The SISCAPA Method for Quantitating Proteins and Peptides in Plasma

PPI is exploring the use of a novel method (denoted SISCAPA) for quantitation of peptides in complex digests.   In the method, anti-peptide antibodies immobilized on 100 nanoliter nanoaffinity columns are used to enrich specific peptides along with spiked stable-isotope-labeled internal standards of the same sequence.   Upon elution from the anti-peptide antibody supports, electrospray mass spectrometry is used to quantitate the peptides (natural and labeled).  SISCAPA is thus limited to sequence-defined (predetermined) analytes, but offers the possibility of greatly increased sensitivity (by removing unwanted peptides from the set delivered to the MS).

SISCAPA is described in two initial papers describing 1) the overall method and 2) the techniques for generating and characterizing immobilized Ab supports:

Mass Spectrometric Quantitation of Peptides and Proteins Using Stable Isotope Standards and Capture by Anti-Peptide Antibodies (SISCAPA). Anderson, N.L.,   Anderson, N.G., Haines, L.R., Hardie, D.B., Olafson. R.W., and Pearson, T.W.   Journal of Proteome Research, in press (2004).

An effective and rapid method for functional characterization of immunoadsorbents using POROS® beads and flow cytometry.   N. Leigh Anderson, N.L., Haines, L.R. and Pearson, T.W. Journal of Proteome Research, in press (2004).

In a series of pilot experiments, tryptic test peptides were chosen for four proteins of human plasma (hemopexin,   a1-antichymotrypsin, interleukin-6 and tumour necrosis factor-alpha) from a pool of 10,203 in silico tryptic peptide candidates representing 237 known plasma components.   Rabbit polyclonal antibodies raised against the chosen peptide sequences were affinity purified and covalently immobilized on POROS® supports.   Binding and elution from these supports was shown to provide an average 120-fold enrichment of the antigen peptide relative to others, as measured by selected ion monitoring (SIM) or selected reaction monitoring (SRM) electrospray mass spectrometry.   The columns could be recycled with little loss in binding capacity, and generated peptide ion current measurements with cycle-to-cycle coefficients of variation near 5%.   Anti-peptide antibody enrichment will contribute to increased sensitivity of MS-based assays, particularly for lower abundance proteins in plasma, and may ultimately allow substitution of a rapid bind/elute process for the time-consuming reverse phase separation now used as a prelude to online MS peptide assays.   The method appears suitable for rapid generation of assays for defined proteins, and should find application in the validation of diagnostic protein panels in large sample sets.

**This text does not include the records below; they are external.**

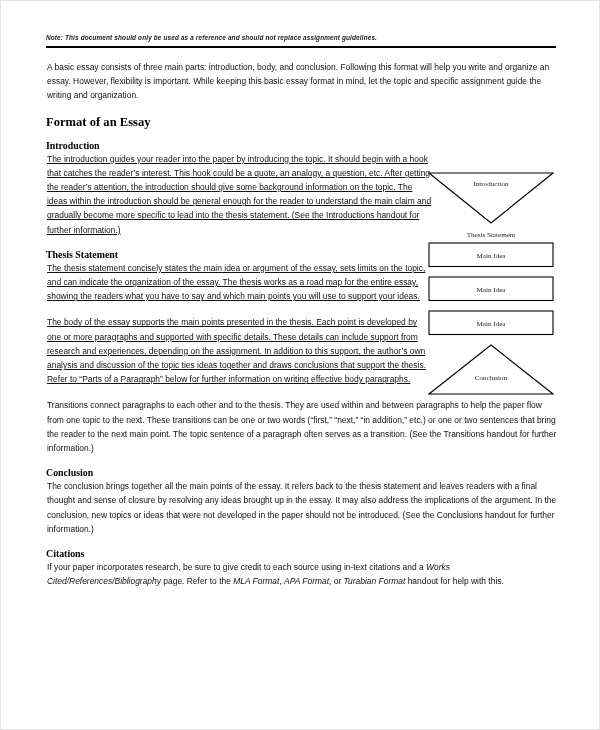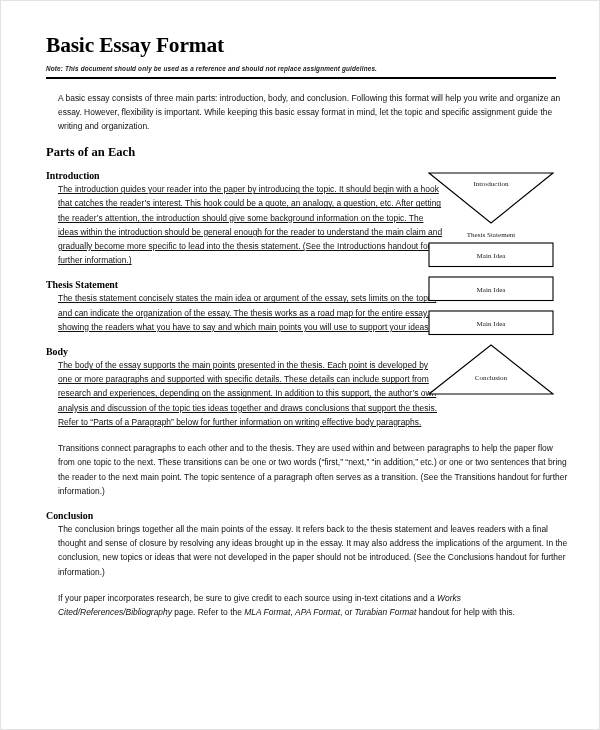--- a/index.html
+++ b/index.html
@@ -106,7 +106,6 @@
 
   <div class="content">
 
-    <h1 class="doc-title">Basic Essay Format</h1>
 
     <p class="doc-note">Note: This document should only be used as a reference and should not replace assignment guidelines.</p>
 

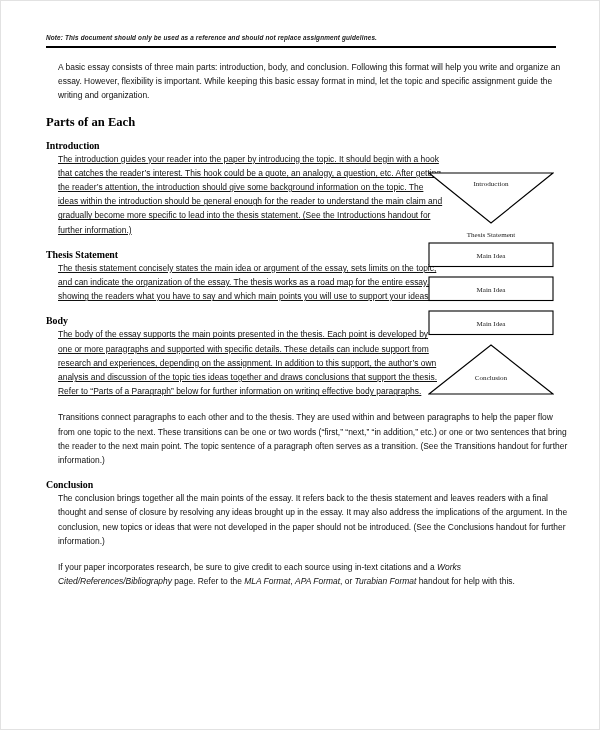--- a/index.html
+++ b/index.html
@@ -57,7 +57,7 @@
     font-size: 8.45px;
     line-height: 14.2px;
     color: #111;
-    margin: 0 0 12px 12px;
+    margin: 0 0 12px 1px;
     text-align: left;
   }
   .para.narrow { width: 385px; text-decoration: underline; }

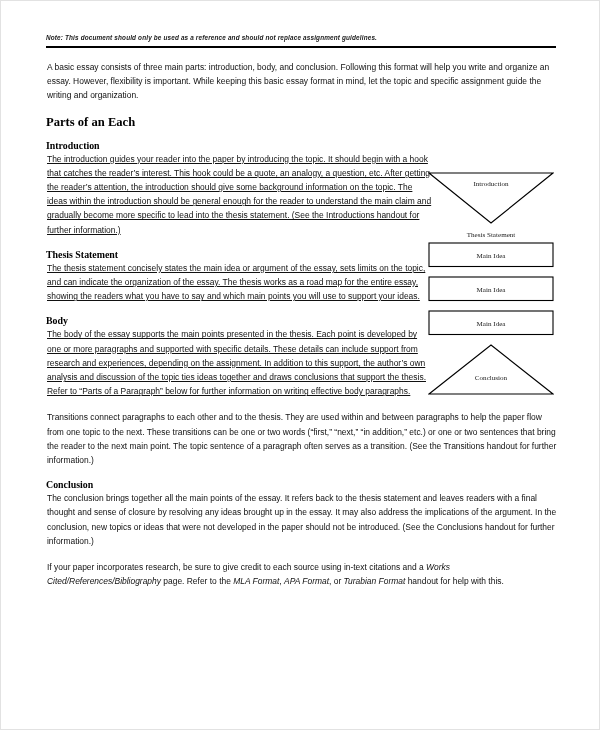--- a/index.html
+++ b/index.html
@@ -113,7 +113,7 @@
 
     <p class="para wide">A basic essay consists of three main parts: introduction, body, and conclusion. Following this format will help you write and organize an essay. However, flexibility is important. While keeping this basic essay format in mind, let the topic and specific assignment guide the writing and organization.</p>
 
-    <h2 class="section-title">Parts of an Each</h2>
+    <h2 class="section-title">Format of an Essay</h2>
 
     <h3 class="sub-title">Introduction</h3>
     <p class="para narrow">The introduction guides your reader into the paper by introducing the topic. It should begin with a hook that catches the reader’s interest. This hook could be a quote, an analogy, a question, etc. After getting the reader’s attention, the introduction should give some background information on the topic. The ideas within the introduction should be general enough for the reader to understand the main claim and gradually become more specific to lead into the thesis statement. (See the Introductions handout for further information.)</p>

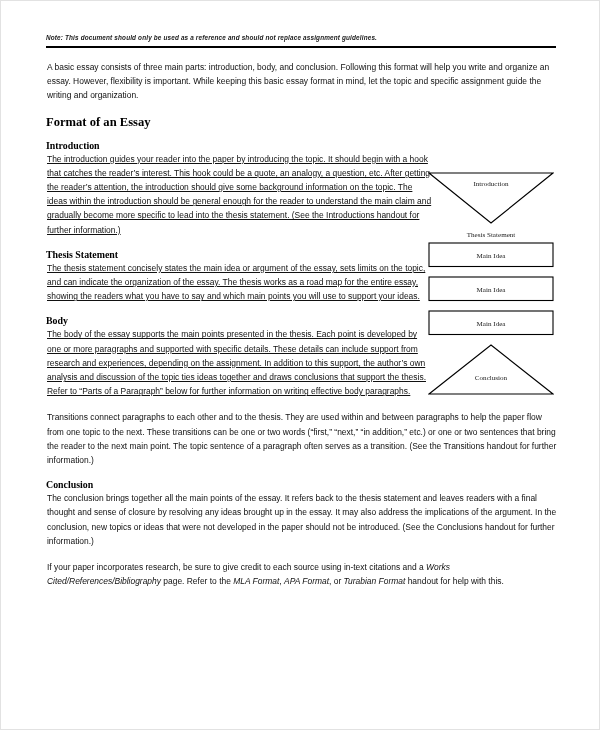--- a/index.html
+++ b/index.html
@@ -121,7 +121,6 @@
     <h3 class="sub-title">Thesis Statement</h3>
     <p class="para narrow">The thesis statement concisely states the main idea or argument  of the essay, sets limits on the topic, and can indicate the organization of the essay. The thesis works as a road map for the entire essay, showing the readers what you have to say and which main points you will use to support your ideas.</p>
 
-    <h3 class="sub-title">Body</h3>
     <p class="para narrow">The body of the essay supports the main points presented in the thesis. Each point is developed by one or more paragraphs and supported with specific details. These details can include support from research and experiences, depending on the assignment. In addition to this support, the author’s own analysis and discussion of the topic ties ideas together and draws conclusions that support the thesis. Refer to “Parts of a Paragraph” below for further information on writing effective body paragraphs.</p>
 
     <p class="para wide">Transitions connect paragraphs to each other and to the thesis. They are used within and between paragraphs to help the paper flow from one topic to the next. These transitions can be one or two words (“first,” “next,” “in addition,” etc.) or one or two sentences that bring the reader to the next main point. The topic sentence of a paragraph often serves as a transition. (See the Transitions handout for further information.)</p>

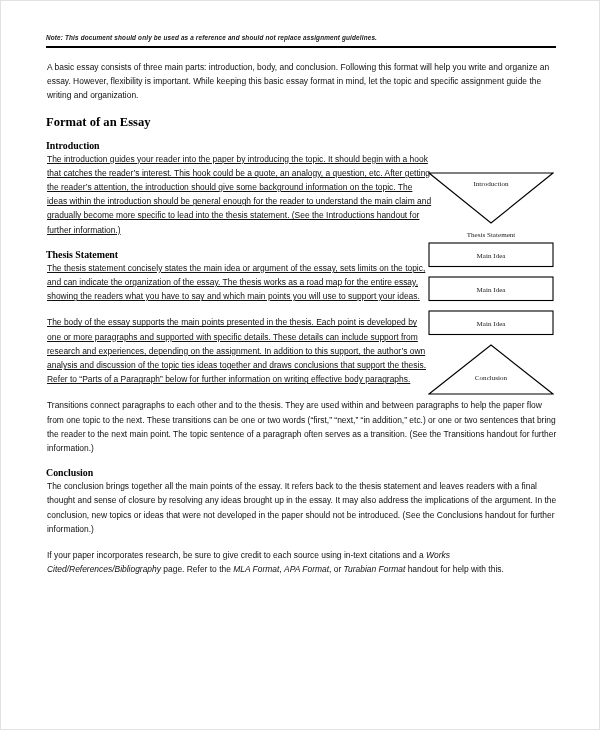--- a/index.html
+++ b/index.html
@@ -128,6 +128,7 @@
     <h3 class="sub-title">Conclusion</h3>
     <p class="para wide">The conclusion brings together all the main points of the essay. It refers back to the thesis statement and leaves readers with a final thought and sense of closure by resolving any ideas brought up in the essay. It may also address the implications of the argument. In the conclusion, new topics or ideas that were not developed in the paper should not be introduced. (See the Conclusions handout for further information.)</p>
 
+    <h3 class="sub-title">Citations</h3>
     <p class="para wide"><span>If your paper incorporates research, be sure to give credit to each source using in-text citations and a </span><span class="italic">Works Cited/References/Bibliography</span><span> page. Refer to the </span><span class="italic">MLA Format</span><span>, </span><span class="italic">APA Format</span><span>, or </span><span class="italic">Turabian Format</span><span> handout for help with this.</span></p>
 
   </div>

To facilitate the construction, functional characterization, and use of immunoadsorbents, we have developed a flow cytometry method that allows rapid assessment of large numbers of particle-bound antibodies. Protein G derivitized POROS beads were used to bind affinity-purified antibodies specific for synthetic peptides designed from human plasma proteins. The antibodies were covalently coupled to the beads and used to capture and release synthetic peptides that had been labeled at the C-terminus with the fluorochrome Alexa Fluor 488. Antibody coupling and specificity of antigen binding and release were measured by analysis of the POROS affinity beads by flow cytometry. The affinity-capture matrixes were also used through several antigen-binding and release cycles without loss of peptide binding efficiency. The ability to produce and characterize extremely small amounts of POROS affinity matrices will facilitate their use in protein microchemical procedures such as protein chip technology, monoclonal antibody screening and mass spectrometry, applications where analytes are limiting or present in low abundance in complex mixtures.